• [Records]
◇ ◇ ◇ ◇ ◇

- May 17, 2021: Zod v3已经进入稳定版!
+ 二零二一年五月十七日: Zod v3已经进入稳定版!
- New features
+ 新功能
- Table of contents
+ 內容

◇ ◇ ◇ ◇ ◇

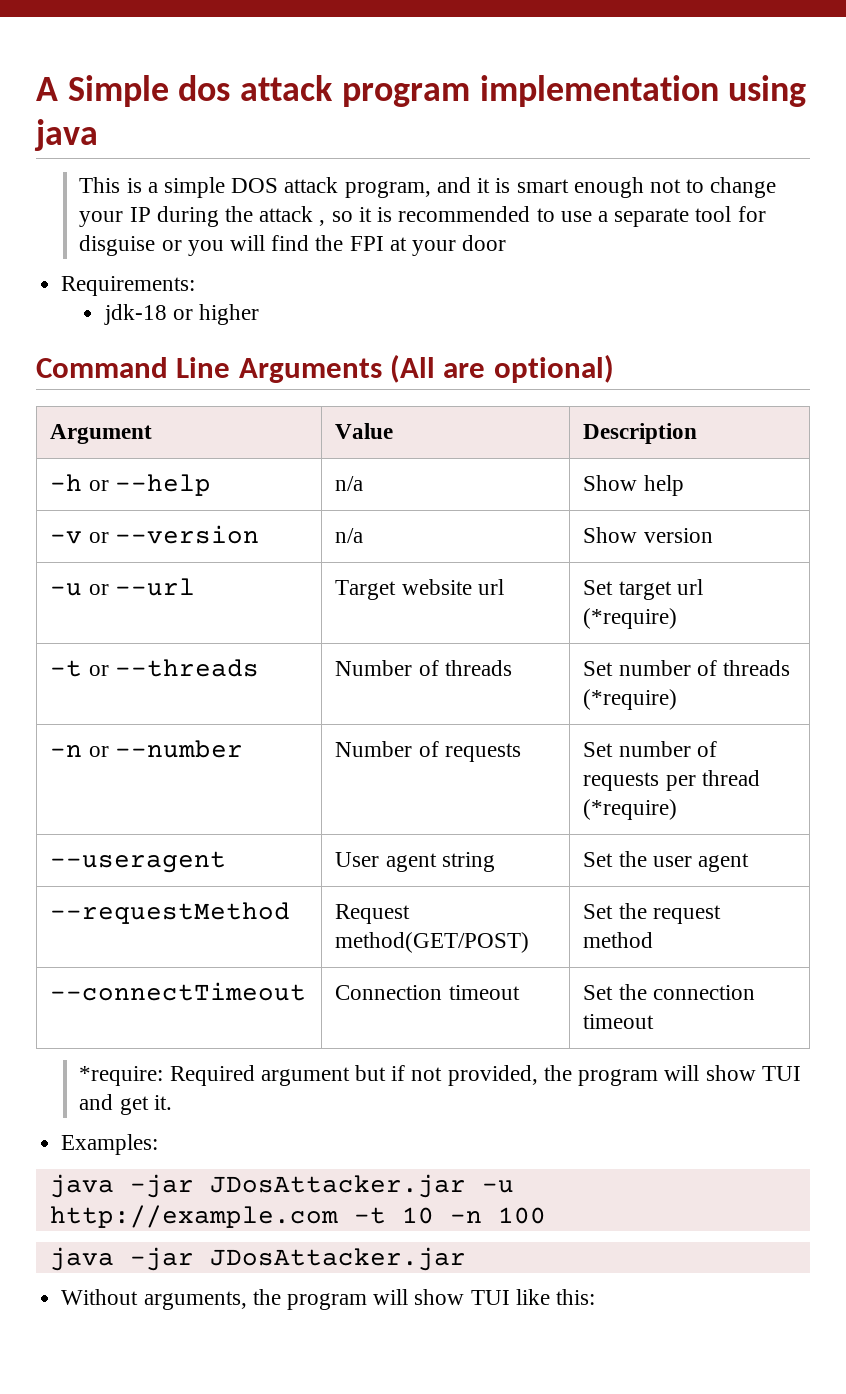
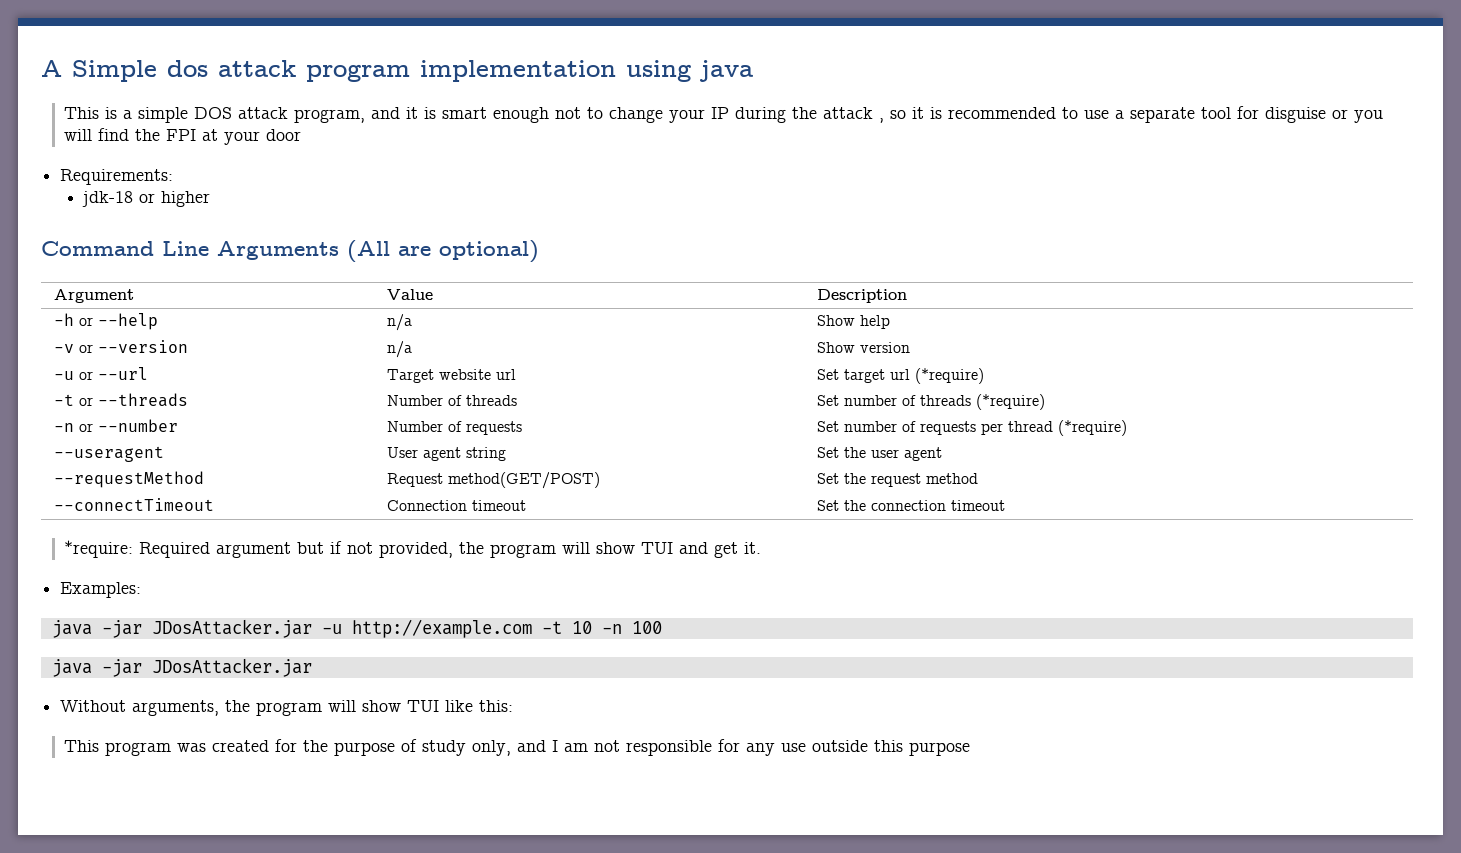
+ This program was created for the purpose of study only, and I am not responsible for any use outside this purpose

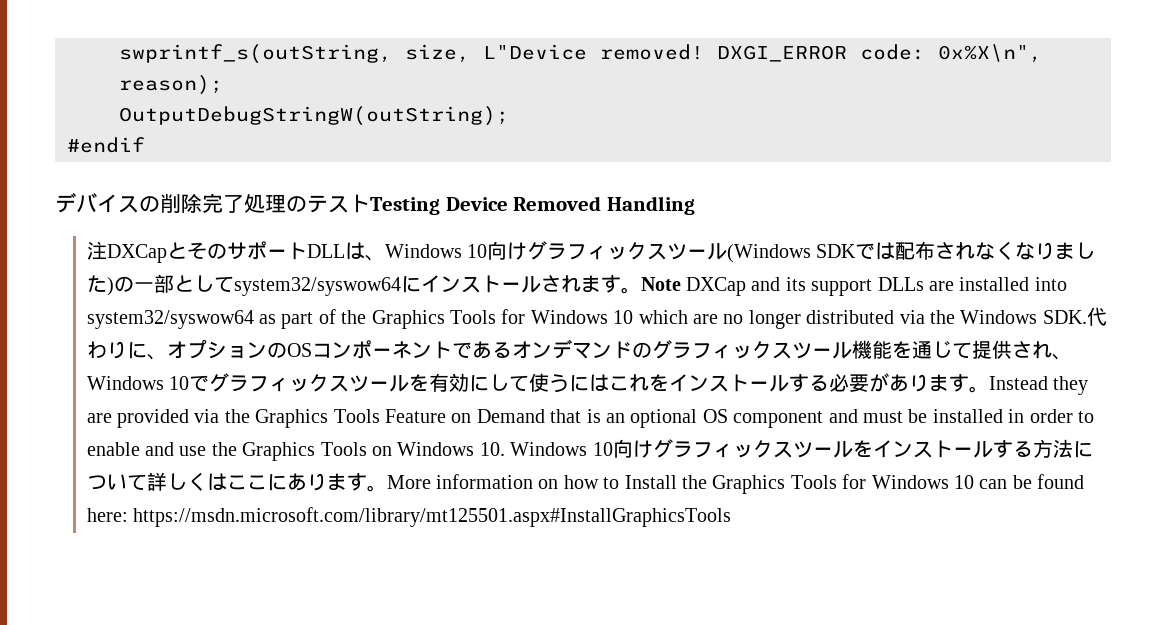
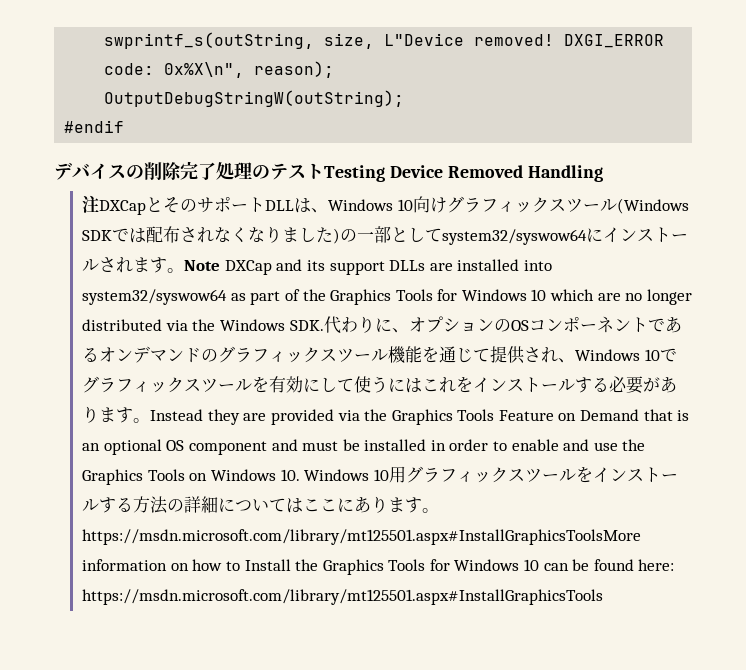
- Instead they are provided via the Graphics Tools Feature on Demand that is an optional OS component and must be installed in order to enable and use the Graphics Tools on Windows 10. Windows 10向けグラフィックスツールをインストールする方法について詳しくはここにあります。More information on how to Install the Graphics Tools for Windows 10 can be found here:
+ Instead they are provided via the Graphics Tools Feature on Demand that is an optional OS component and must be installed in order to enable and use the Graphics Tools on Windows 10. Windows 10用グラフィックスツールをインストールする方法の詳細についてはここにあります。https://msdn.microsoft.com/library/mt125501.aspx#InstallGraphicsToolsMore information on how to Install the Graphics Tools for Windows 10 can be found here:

◇ ◇ ◇ ◇ ◇

• [Required action]
The response consists of the lines above that contain "enable".

• [Output for this task]
- Instead they are provided via the Graphics Tools Feature on Demand that is an optional OS component and must be installed in order to enable and use the Graphics Tools on Windows 10. Windows 10向けグラフィックスツールをインストールする方法について詳しくはここにあります。More information on how to Install the Graphics Tools for Windows 10 can be found here:
+ Instead they are provided via the Graphics Tools Feature on Demand that is an optional OS component and must be installed in order to enable and use the Graphics Tools on Windows 10. Windows 10用グラフィックスツールをインストールする方法の詳細についてはここにあります。https://msdn.microsoft.com/library/mt125501.aspx#InstallGraphicsToolsMore information on how to Install the Graphics Tools for Windows 10 can be found here:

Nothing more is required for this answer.